Comment

Don't Link To CounterPunch

3
ThomasLite7/22/2015 6:39:54 pm PDT

Strange. I know Franklin Lamb is rather active in anti-Isral/anti-zionist (and limiting it to that is rather charitable) publications, but I have never seen any indication to tie him in to the political right.
If anything he seems very cozy with the anti-Isral (again, being charitable here) elements on the left (although to be fair he’s pretty much a single-issue guy from what I’ve seen, and mostly falls under the general ‘nutcase’ header).

That’s 170 articles out of 429 article disparity that vanish even if we don’t tie him in with the left instead (which, really, we shouldn’t anyway).

So in the end it’s only a very productive Paul Craig Roberts making up most of the disparity.
Incidentally, P.C. Roberts happens to be a sort-of-truther, kinda-anti-WoT type who seems to fit in more with the dudebro crowd than being the straight-up white supremacist the article makes him sound like.

Sorry, but this looks like one author who categorizes the political right as ‘that which I don’t like’ (albeit sometimes for good reasons) and draws this entire conclusion from one incorrect categorization and one statistical fluke.

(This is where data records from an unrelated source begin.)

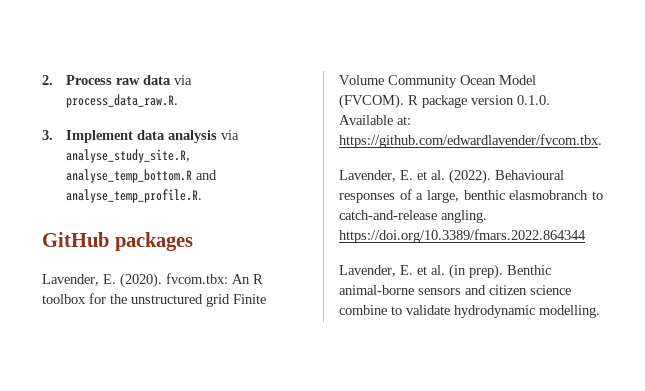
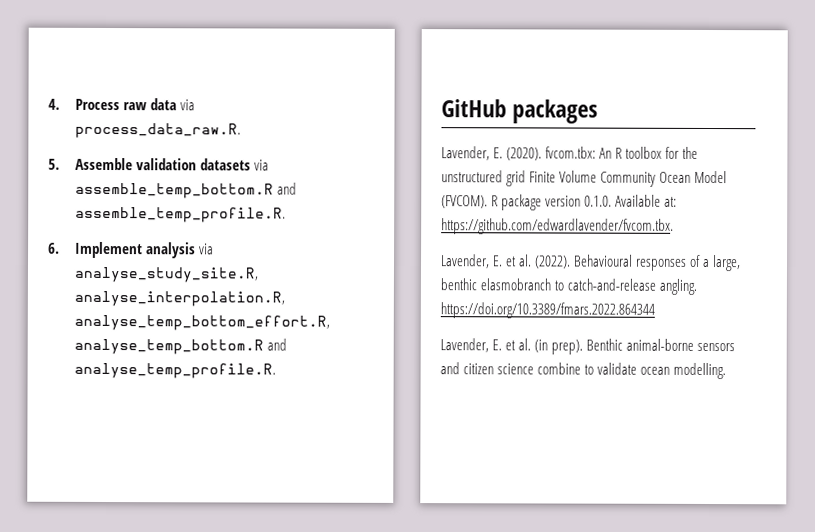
[42,75,53,85] 2. -> [48,98,60,110] 4.
[42,130,166,143] 3. Implement data -> [48,157,269,171] [74,182,297,199] [74,206,286,223] [48,241,143,259] 5. Assemble validation datasets via assemble_temp_bottom.R and assemble_temp_profile.R. // 6. Implement
(191, 156) none -> [73,290,285,307] [73,314,330,331] analyse_interpolation.R, analyse_temp_bottom_effort.R,
[454,305,535,318] hydrodynamic -> [640,366,671,375] ocean

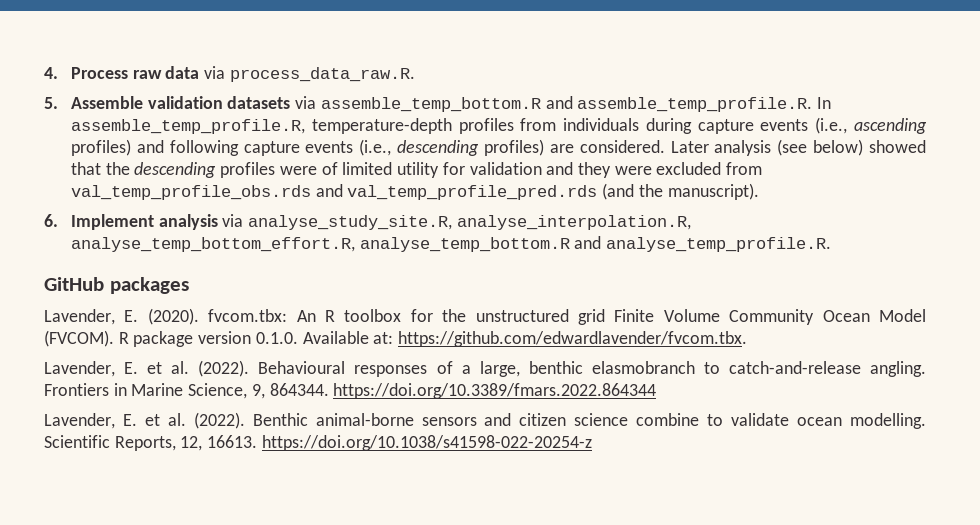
(286, 214) none -> [817,97,832,109] [70,117,927,134] [70,139,926,156] [70,162,763,178] [70,183,759,200] In assemble_temp_profile.R, temperature-depth profiles from individuals during capture events (i.e., ascending profiles) and following capture events (i.e., descending profiles) are considered. Later analysis (see below) showed that the descending profiles were of limited utility for validation and they were excluded from val_temp_profile_obs.rds and val_temp_profile_pred.rds (and the manuscript).
(698, 286) none -> [44,383,329,399] Frontiers in Marine Science, 9, 864344.
[534,339,584,355] (in prep). -> [193,412,245,429] (2022).
(727, 371) none -> [44,435,592,451] Scientific Reports, 12, 16613. https://doi.org/10.1038/s41598-022-20254-z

Now if you want to criticize counterpunch for giving way too much of a voice to what might often easily be termed straight-up anti-semitism, sure, go for it. Absolutely true.
It’s just that it’s more in the dudebro/conspiracist sense that seems to appeal to a rather broader base and doesn’t really fit the usual left/right dichotomy.
Populist/conspiracist/contrarian, yeah. A voice of the political right, nah.

And really, the ‘querfront’ attempt to argue that all bigotry in more economically left-leaning groups is some insidious right-wing infiltration attempt is weak. There’s plenty of bigotry to go around and it doesn’t all land comfortably far away from home.